As preocupações sobre o bem-estar animal durante seu transporte levaram a União Europeia a estabelecer um inquérito para investigar as alegações de falhas, no ano passado.
Os riscos de transporte de animais incluem estresse durante o carregamento e descarregamento, ferimentos, fome, sede e exaustão, de acordo com um relatório publicado pela organização que
advoga pela causa animal, Eurogroup for Animals, que também destacou o potencial para baixos padrões de abatimento e os altos riscos de contágios de doenças infecciosas durante transportações difíceis.
O Eurogroup for Animals pede por uma reforma regulamentar que inclui tempo de jornadas mais curto e a substituição do “transporte de animais vivos por comércio de carne e carcaças assim como de material genético.”
O FAO argumenta que não faz sentido agregar todos os animais transportados da mesma maneira. “Alguns são muito pequenos. Não se pode misturar galinhas com vacas. Por exemplo, 95% dos 1,8 bilhões de animais que atravessaram a fronteira em 2019 eram galinhas, enquanto o gado representou menos de 1% desse total”, diz Mottet.
Ditte Erichsen, veterinária do Animal Protection Denmark, diz que um dos fatores que conduz o transporte de animais é que os países se especializam na produção de um tipo específico de comida,
que frequentemente são exportadas. “A Dinamarca se tornou o maior exportador de porcos”, diz Erichsen. Ela diz que a maioria deles são leitões de quase três meses de idade e que seu tempo de viagem é, muitas vezes, de mais de oito horas. De acordo com o relatório do Eurogroup, que utilizou os dados do Eurostat, quase 15,7 milhões de porcos dinamarqueses deixaram o país em 2019.
“Esse é o resultado de uma tendência que temos visto pela última década, onde a produção de porcos foi especializada a tal ponto que os leitões nascem em um país, engordam em outro e podem
ser abatidos em um terceiro país”, disse Erichsen.
Os riscos para os porcos, conta ela, são estresse gerado pelo calor, pois porcos não podem suar, sufocamento devido a aglomeração, fome prolongada, sede e a falta de um espaço para descanso.
Iris Baumgaertner, da ong suiço-alemã Animal Welfare Foundation, diz que a especialidade alemã são pintinhos.
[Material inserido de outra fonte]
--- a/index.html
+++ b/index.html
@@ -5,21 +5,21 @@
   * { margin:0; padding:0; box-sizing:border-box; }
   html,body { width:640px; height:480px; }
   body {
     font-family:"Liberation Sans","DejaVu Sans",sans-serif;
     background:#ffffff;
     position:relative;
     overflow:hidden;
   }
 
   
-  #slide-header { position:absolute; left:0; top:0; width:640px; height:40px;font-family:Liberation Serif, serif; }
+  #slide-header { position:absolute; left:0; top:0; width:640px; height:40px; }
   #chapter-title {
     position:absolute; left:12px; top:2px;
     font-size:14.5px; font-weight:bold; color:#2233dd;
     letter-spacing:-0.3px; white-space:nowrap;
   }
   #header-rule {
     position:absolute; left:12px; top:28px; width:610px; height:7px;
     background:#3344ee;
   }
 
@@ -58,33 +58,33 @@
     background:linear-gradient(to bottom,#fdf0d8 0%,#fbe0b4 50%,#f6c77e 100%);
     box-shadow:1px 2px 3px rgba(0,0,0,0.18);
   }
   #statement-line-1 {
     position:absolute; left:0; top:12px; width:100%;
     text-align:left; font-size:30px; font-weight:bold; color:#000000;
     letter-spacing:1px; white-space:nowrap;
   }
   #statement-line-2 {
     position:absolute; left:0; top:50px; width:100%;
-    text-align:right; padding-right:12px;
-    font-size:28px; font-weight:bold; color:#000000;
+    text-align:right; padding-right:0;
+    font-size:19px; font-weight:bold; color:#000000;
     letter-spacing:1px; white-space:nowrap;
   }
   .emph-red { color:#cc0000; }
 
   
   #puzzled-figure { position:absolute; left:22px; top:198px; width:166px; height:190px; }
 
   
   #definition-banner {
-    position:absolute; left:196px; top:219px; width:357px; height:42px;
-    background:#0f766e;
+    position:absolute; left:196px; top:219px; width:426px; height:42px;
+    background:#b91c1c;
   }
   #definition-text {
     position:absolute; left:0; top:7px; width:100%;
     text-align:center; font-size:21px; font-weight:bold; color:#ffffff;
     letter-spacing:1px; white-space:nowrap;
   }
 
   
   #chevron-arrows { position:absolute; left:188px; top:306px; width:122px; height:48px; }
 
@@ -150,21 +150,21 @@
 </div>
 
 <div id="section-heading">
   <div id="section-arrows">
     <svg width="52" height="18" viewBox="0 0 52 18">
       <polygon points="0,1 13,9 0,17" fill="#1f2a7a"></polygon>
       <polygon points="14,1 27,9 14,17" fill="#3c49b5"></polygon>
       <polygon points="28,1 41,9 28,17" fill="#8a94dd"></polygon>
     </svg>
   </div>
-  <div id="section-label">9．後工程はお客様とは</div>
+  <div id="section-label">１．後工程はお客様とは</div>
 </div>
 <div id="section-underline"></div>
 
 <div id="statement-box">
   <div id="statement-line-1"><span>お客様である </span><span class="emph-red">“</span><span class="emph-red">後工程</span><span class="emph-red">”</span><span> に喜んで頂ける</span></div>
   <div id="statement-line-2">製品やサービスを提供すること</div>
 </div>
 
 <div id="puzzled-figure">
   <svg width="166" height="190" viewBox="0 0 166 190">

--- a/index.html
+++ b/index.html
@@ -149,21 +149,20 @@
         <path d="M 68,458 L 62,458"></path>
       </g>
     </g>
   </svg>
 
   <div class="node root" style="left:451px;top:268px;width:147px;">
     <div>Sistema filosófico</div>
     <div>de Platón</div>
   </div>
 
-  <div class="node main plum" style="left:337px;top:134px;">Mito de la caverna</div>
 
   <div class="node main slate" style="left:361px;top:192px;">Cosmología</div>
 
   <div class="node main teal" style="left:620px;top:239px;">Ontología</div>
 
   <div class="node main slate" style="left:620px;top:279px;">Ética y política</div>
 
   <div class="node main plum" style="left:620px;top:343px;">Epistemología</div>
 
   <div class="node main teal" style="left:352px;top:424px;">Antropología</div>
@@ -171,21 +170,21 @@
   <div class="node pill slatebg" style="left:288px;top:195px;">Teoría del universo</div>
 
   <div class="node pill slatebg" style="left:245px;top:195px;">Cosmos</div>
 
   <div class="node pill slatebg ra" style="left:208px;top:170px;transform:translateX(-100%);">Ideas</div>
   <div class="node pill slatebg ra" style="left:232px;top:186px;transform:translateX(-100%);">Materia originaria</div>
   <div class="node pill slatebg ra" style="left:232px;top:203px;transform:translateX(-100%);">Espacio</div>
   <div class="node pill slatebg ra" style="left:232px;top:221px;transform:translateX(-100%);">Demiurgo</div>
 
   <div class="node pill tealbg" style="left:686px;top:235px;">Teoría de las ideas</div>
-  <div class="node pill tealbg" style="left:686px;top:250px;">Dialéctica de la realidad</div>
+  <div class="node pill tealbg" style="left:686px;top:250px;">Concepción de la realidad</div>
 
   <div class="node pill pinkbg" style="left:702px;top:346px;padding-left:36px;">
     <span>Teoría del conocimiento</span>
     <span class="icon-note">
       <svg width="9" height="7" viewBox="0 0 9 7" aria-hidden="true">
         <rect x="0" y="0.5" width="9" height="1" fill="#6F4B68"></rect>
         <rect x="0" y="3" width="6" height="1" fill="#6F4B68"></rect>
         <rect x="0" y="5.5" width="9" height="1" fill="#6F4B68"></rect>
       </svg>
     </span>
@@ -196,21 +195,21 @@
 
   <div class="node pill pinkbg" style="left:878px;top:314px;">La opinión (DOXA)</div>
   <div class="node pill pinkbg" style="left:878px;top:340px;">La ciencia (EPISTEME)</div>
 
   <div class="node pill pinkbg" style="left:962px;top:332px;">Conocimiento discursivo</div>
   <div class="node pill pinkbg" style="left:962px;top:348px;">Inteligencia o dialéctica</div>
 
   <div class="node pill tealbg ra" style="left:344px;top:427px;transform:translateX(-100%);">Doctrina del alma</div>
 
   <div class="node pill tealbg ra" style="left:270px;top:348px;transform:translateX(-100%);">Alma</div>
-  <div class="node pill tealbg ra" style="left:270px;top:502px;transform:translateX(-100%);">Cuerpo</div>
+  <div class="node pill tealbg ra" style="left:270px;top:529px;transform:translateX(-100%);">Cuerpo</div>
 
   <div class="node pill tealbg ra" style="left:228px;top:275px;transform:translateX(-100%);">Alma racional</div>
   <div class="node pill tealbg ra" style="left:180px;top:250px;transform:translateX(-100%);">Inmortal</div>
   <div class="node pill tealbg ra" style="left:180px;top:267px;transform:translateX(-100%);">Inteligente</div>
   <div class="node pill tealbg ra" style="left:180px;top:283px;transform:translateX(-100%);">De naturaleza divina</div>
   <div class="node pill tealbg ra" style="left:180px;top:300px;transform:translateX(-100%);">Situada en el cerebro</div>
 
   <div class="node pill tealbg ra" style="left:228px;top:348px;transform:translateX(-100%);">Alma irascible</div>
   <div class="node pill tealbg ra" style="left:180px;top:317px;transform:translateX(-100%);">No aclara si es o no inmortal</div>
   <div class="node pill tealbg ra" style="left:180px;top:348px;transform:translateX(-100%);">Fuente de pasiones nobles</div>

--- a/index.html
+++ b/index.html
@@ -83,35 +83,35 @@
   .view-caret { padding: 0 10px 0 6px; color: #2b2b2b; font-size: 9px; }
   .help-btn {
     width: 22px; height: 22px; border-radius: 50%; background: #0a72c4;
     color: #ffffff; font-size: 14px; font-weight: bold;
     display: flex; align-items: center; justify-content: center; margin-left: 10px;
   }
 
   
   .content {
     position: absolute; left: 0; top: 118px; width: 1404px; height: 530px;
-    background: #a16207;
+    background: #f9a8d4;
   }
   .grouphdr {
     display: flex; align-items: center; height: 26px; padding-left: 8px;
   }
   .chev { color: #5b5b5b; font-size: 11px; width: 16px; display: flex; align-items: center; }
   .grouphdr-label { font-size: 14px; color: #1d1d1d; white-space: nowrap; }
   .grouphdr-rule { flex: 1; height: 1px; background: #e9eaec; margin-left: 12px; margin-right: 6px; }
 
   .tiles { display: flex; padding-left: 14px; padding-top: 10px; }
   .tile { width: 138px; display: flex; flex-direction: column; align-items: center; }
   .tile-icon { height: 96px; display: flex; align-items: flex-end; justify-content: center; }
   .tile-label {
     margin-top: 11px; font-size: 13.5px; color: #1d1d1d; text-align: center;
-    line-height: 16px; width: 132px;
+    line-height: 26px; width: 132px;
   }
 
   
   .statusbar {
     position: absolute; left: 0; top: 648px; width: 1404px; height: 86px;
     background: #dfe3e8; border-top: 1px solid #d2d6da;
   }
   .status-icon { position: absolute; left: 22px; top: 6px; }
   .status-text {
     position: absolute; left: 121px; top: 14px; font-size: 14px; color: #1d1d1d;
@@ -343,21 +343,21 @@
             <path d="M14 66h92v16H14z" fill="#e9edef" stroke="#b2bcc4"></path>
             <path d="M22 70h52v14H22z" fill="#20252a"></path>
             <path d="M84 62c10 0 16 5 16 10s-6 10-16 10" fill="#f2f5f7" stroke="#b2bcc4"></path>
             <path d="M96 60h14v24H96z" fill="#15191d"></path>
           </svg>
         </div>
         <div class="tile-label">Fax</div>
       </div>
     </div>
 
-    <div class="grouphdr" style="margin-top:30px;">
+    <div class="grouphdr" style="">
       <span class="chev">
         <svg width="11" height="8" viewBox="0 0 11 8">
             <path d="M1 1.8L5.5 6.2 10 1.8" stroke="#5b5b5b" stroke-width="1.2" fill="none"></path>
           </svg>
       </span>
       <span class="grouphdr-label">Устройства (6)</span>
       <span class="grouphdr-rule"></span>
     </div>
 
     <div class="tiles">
O relatório descobriu que o país exportou 312 milhões de cabeças de frango dentro
da União Europeia, dos quais quase 100 milhões pesavam menos de 185 gramas.
“O número de animais que são transportados pela União Europeia, e os milhões de frangos que deixam a Alemanha, é o resultado desequilibrado da globalização e especialização,” diz Baumgaertner.
Os subsídios da União Europeia são outro fator que conduz o transporte de animais, diz Gabriel Paun, apoiador dos direitos dos animais romeno e diretor da ONG Animals International. “No Oriente Médio e na África do norte, é preferido a carne de ovelhas locais, mas a carne romena é muito barata, em parte por conta dos subsídios da União Europeia,” disse Paun.
Paun diz que é esperado que os dados de 2020 mostrem uma estimativa de 3 milhões de ovelhas romenas que foram exportadas para a Arábia Saudita. O transporte em si é barato, com o valor de
envio para de 25 dólares por cabeça, ou menos em navios maiores, disse Paun.
A Romênia foi recentemente acusada pelo “silêncio completo” a respeito da investigação do naufrágio do navio Queen Hind em novembro de 2019, que resultou na morte de mais de 14.000 ovelhas.
Apesar de os dados sobre os transportes serem limitados – e a contagem de peixes é em peso ao invés de números de animais – o relatório do Eurogroup estima que aproximadamente 54.000
toneladas de peixes vivos foram transportadas pela União Europeia em 2019. Desse número, 75% são trutas, carpas, enguias e atum-rabilho.
Os peixes vivos são igualmente propensos ao estresse do transporte. “Os peixes não alimentados por pelo menos um dia antes da transportação, mas as vezes até por duas semanas, o que pode causar agressões entre os peixes, pois estão à procura de comida,” disse Christine Xu do Instituto Aquatic Life. Outros riscos incluem baixa qualidade da água e aglomeração.
Um porta-voz da Comissão Europeia diz em um e-mail que estão cooperando com o World Organization for Animal Health (OIE) “para melhorar as condições do bem-estar dos animais transportados para fora da União Europeia”, e que irão “continuar a monitorar a exportação de animais vivos e tomarão as medidas necessárias de acordo com suas competências, para assim melhorar a implementação da legislação na União Europeia.”